L’Ouganda va fournir son énergie à Beni, Butembo et Bunia d’ici 2020. D’aucuns redoutent déjà que ce secteur stratégique ne soit sous le contrôle des pays accusés d’être à la base de l’instabilité en RDC, même s’il est libéralisé. 

Partout dans le pays, la Société nationale d’électricité (SNEL) n’a pas bonne presse. L’électricité fournie n’est jamais au goût des consommateurs, ménages et unités de production. Dans l’Est, d’aucuns se réjouissent que de la signature d’un accord d’interconnexion entre l’Ouganda et la République démocratique du Congo.

Au terme de cet accord, le gouvernement ougandais va apporter 22 millions de dollars dans le financement du projet, en plus de 150 millions comme appui financier de la Banque africaine de développement (BAD). Selon le protocole d’entente qui a été signé à Kampala, une ligne de transport du courant partira du district de Kasese dans l’Ouest de l’Ouganda pour alimenter les villes de Beni et Butembo dans le Nord-Kivu, ainsi que la ville de Bunia dans la province de l’Ituri.

Côté cour, la ministre ougandaise, Irène Muloni, s’est félicitée de l’engagement de la BAD à financer ce programme. Sauf imprévu, le projet pourra se réaliser en 2019. Outre la construction de la ligne électrique 220 kV double terne (352,2 km), il est prévu également la construction de 3 postes, la réhabilitation et l’extension d’un poste, ainsi que l’électrification rurale par poste, à couplage capacitif pour alimenter 5 villages situés à plus ou moins 10 km le long de la ligne.
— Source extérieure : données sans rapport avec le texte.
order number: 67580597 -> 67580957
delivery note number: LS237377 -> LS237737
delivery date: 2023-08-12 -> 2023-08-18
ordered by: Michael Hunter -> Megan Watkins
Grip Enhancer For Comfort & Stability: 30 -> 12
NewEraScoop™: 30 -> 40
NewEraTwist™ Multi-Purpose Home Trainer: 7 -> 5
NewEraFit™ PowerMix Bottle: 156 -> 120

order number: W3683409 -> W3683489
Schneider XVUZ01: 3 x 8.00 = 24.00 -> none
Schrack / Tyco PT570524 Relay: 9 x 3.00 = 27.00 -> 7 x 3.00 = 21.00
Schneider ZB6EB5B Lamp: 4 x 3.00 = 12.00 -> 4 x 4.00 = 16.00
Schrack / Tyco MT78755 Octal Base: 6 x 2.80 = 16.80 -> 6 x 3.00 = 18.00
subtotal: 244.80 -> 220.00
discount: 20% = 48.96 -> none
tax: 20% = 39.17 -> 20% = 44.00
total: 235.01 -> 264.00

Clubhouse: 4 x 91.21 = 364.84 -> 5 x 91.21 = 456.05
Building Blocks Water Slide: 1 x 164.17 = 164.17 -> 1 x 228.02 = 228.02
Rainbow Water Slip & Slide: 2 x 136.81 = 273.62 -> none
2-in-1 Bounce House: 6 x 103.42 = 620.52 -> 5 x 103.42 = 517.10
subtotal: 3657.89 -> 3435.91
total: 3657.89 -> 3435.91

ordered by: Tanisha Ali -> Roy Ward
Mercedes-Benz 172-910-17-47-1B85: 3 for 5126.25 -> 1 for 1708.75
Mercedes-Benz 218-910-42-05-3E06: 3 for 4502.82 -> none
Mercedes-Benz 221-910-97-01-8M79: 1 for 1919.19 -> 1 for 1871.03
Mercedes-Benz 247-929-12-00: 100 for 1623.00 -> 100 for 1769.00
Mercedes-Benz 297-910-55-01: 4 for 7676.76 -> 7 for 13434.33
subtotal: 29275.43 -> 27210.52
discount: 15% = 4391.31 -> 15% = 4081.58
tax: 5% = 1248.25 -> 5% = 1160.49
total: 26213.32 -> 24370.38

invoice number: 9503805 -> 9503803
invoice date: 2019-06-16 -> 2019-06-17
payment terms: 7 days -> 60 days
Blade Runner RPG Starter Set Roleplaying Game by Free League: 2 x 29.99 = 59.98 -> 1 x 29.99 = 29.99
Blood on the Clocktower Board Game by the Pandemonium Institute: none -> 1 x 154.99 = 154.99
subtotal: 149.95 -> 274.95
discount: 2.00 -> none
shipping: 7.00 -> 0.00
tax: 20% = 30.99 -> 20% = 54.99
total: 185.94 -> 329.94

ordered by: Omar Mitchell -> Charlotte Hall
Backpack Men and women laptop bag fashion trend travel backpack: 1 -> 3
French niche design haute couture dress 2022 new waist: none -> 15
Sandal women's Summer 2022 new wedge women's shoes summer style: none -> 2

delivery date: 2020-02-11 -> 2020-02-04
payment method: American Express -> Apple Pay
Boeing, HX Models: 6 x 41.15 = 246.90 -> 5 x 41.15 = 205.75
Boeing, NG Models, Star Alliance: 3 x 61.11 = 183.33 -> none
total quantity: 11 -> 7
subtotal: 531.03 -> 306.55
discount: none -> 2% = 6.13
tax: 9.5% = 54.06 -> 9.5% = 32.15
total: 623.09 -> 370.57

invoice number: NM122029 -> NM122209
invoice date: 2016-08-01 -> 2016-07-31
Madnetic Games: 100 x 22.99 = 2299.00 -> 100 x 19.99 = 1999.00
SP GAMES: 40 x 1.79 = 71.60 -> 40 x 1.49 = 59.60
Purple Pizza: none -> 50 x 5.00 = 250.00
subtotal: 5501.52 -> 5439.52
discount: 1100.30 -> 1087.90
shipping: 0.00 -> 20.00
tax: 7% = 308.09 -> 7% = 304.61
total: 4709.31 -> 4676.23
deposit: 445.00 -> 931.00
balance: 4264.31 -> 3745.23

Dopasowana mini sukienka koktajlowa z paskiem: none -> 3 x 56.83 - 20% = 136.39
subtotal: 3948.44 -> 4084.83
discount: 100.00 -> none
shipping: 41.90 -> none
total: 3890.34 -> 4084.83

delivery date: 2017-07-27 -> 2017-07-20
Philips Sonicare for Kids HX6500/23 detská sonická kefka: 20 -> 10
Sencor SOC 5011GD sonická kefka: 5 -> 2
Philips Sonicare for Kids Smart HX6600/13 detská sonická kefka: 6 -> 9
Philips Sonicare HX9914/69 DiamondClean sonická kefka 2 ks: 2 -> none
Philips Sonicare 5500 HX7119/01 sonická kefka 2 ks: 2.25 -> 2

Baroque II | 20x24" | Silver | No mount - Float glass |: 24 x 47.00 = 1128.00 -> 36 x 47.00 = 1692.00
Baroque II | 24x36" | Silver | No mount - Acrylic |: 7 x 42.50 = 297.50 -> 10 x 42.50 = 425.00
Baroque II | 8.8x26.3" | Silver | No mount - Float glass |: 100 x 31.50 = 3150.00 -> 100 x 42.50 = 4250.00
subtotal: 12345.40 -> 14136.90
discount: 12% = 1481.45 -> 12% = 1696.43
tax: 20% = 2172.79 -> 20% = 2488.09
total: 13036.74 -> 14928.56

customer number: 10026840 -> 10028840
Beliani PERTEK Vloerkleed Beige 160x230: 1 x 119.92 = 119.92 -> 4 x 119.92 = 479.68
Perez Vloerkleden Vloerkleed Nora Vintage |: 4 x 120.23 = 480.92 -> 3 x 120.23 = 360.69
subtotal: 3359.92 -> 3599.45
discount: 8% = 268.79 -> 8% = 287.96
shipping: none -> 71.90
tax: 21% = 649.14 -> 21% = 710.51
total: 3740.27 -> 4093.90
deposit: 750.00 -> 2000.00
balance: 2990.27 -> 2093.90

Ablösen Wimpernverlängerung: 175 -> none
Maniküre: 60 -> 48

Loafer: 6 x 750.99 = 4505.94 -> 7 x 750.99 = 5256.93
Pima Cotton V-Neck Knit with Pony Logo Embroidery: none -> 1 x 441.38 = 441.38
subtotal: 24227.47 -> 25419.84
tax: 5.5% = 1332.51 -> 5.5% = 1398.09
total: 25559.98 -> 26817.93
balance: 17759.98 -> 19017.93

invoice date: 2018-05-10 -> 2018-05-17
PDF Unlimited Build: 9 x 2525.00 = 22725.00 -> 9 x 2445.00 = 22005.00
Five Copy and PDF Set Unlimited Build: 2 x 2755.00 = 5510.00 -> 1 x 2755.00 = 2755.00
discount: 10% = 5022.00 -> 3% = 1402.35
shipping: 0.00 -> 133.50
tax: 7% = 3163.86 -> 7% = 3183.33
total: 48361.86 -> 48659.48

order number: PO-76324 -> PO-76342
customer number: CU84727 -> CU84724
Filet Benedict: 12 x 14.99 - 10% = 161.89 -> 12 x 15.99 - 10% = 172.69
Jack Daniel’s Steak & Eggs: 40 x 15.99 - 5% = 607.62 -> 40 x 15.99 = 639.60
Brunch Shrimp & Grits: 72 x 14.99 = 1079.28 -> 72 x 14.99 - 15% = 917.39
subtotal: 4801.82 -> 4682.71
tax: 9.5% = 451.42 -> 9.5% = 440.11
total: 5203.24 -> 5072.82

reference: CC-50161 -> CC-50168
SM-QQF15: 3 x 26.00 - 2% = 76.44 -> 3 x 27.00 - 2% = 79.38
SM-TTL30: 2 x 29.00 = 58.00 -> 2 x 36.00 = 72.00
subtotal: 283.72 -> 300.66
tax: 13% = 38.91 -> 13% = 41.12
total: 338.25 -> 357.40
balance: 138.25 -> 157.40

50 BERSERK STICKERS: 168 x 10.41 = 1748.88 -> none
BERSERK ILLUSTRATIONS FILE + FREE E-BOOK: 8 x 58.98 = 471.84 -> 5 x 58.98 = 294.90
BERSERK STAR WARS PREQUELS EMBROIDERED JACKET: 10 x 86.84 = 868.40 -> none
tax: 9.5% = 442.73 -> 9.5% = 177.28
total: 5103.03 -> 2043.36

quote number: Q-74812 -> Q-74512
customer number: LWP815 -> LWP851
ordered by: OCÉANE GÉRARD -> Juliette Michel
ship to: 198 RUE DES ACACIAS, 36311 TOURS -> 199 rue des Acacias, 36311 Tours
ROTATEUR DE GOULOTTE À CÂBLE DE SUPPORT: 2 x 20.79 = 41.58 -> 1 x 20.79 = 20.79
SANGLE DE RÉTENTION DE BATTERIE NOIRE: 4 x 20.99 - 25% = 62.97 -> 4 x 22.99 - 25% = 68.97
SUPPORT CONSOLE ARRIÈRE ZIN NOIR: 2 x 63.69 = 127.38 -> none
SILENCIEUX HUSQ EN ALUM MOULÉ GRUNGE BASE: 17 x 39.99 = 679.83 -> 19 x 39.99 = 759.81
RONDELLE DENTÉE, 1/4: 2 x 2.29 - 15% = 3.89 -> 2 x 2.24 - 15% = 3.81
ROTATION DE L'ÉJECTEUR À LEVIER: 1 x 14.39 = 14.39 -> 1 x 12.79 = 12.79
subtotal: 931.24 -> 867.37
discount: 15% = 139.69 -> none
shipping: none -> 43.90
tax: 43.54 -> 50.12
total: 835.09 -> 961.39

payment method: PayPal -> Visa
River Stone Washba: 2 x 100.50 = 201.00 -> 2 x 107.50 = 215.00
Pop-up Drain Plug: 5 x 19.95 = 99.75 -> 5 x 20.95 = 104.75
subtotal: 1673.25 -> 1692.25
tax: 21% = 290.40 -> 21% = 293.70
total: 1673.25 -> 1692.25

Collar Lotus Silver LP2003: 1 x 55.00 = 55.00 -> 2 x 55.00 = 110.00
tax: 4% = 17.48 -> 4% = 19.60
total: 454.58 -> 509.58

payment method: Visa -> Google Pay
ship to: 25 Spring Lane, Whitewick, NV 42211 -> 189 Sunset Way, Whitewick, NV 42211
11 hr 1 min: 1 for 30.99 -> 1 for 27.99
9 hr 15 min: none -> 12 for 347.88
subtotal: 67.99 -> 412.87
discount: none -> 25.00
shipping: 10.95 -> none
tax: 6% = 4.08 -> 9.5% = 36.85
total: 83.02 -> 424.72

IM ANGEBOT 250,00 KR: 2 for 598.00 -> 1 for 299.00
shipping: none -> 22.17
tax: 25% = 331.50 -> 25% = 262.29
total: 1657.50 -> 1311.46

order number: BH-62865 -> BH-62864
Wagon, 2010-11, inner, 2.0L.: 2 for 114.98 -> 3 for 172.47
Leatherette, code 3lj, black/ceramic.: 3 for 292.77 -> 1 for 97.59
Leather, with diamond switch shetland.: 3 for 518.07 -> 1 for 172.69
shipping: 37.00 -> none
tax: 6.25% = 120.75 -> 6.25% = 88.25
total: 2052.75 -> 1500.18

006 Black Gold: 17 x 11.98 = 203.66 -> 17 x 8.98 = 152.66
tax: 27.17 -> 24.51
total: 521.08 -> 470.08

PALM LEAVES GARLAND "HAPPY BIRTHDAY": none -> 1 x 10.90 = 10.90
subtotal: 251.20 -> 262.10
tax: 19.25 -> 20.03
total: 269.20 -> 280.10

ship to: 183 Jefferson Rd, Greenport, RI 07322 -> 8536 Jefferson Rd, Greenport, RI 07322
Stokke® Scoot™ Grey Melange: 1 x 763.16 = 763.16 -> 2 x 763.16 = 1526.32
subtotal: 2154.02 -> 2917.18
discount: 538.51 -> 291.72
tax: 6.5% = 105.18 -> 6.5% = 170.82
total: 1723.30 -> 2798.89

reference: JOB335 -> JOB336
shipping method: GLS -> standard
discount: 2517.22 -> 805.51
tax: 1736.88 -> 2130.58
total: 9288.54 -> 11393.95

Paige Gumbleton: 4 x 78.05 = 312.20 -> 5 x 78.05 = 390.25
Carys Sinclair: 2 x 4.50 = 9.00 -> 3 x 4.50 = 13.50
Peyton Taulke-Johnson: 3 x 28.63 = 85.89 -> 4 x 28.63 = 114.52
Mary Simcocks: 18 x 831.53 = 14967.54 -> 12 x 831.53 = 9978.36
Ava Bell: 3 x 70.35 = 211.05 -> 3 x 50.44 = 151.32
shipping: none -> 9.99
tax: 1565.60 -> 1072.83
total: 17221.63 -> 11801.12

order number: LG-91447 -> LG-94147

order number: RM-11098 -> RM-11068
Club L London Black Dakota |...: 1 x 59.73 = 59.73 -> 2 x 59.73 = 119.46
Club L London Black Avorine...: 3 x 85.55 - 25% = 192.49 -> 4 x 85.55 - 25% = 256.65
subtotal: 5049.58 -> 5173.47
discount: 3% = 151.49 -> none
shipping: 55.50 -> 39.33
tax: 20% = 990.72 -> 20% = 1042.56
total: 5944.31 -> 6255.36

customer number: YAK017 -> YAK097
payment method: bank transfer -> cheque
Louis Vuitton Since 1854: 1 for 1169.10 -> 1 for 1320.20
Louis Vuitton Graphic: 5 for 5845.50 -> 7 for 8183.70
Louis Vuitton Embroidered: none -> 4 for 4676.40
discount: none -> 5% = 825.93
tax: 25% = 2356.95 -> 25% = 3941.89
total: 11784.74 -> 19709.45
Le ministre de l’Énergie et des Ressources hydrauliques, Jean-Marie Ingele Ifoto, a, quant à lui, remercié les présidents Joseph Kabila Kabange et Yoweri Museveni Kaguta pour « leur politique de bon voisinage » et de « rapprochement harmonieux » des deux peuples en vue de « partager en commun le fruit du potentiel énergétique dans la sous-région. »

Côté jardin, des voix se lèvent pour dénoncer cet accord, qui met la RDC dans la situation de l’arroseur arrosé. En effet, après l’Afrique du Sud qui va voler au secours de l’industrie minière du Katanga avec un apport de 200 MW sur un déficit d’au moins 600 MW dans l’offre de la SNEL, c’est maintenant le tour de l’Ouganda d’alimenter la RDC en électricité. Les institutions financières internationales, notamment la Banque mondiale, sont accusées d’être complices de la « privatisation du secteur de l’électricité » en RDC.

État des lieux

La vérité est que la SNEL est dans l’incapacité d’assurer le monopole du secteur d’électricité et de fournir l’électricité de bonne qualité. D’où, la nécessité d’ouvrir le secteur aux investisseurs privés. La SNEL ne peut pas se développer, ni améliorer la qualité de son électricité, ni répondre aux besoins de la population, car son outil de production est devenu obsolète. L’offre énergétique du moment.

La capacité installée est d’environ 2 500 MW, dont 2 463 MW en hydroélectricité. Le taux de disponibilité de la puissance installée est de 56 %. L’offre à l’horizon 2020 sera de 2 600 MW grâce à la réhabilitation des centrales publiques d’Inga, de Zongo et du Katanga et à la construction des centrales hydroélectriques de Kakobola, Grand Katende, de Zongo II  et de la centrale à gaz de Muanda et à charbon de Luena. La demande à l’horizon 2030 sera de 6 000 MW.

Les causes principales du déficit sont l’immobilisation d’une bonne partie des machines du parc de production : 8 sur 19 à l’Ouest (Kongo-Central) et 7 sur 17 au Sud (Katanga) ; la réduction du productible des centrales hydroélectriques du Katanga et d’Inga suite à l’insuffisance des apports d’eau dans le fleuve Congo sur lequel sont érigées les 4 plus grandes centrales du pays : Inga I (351 MW), Inga II (1724 MW), Nzilo (108 MW) et Nseke (230 MW) ; l’augmentation de la demande suite à la renaissance de l’industrie minière et à la reprise économique, en général, sans nouvelles infrastructures de production d’électricité…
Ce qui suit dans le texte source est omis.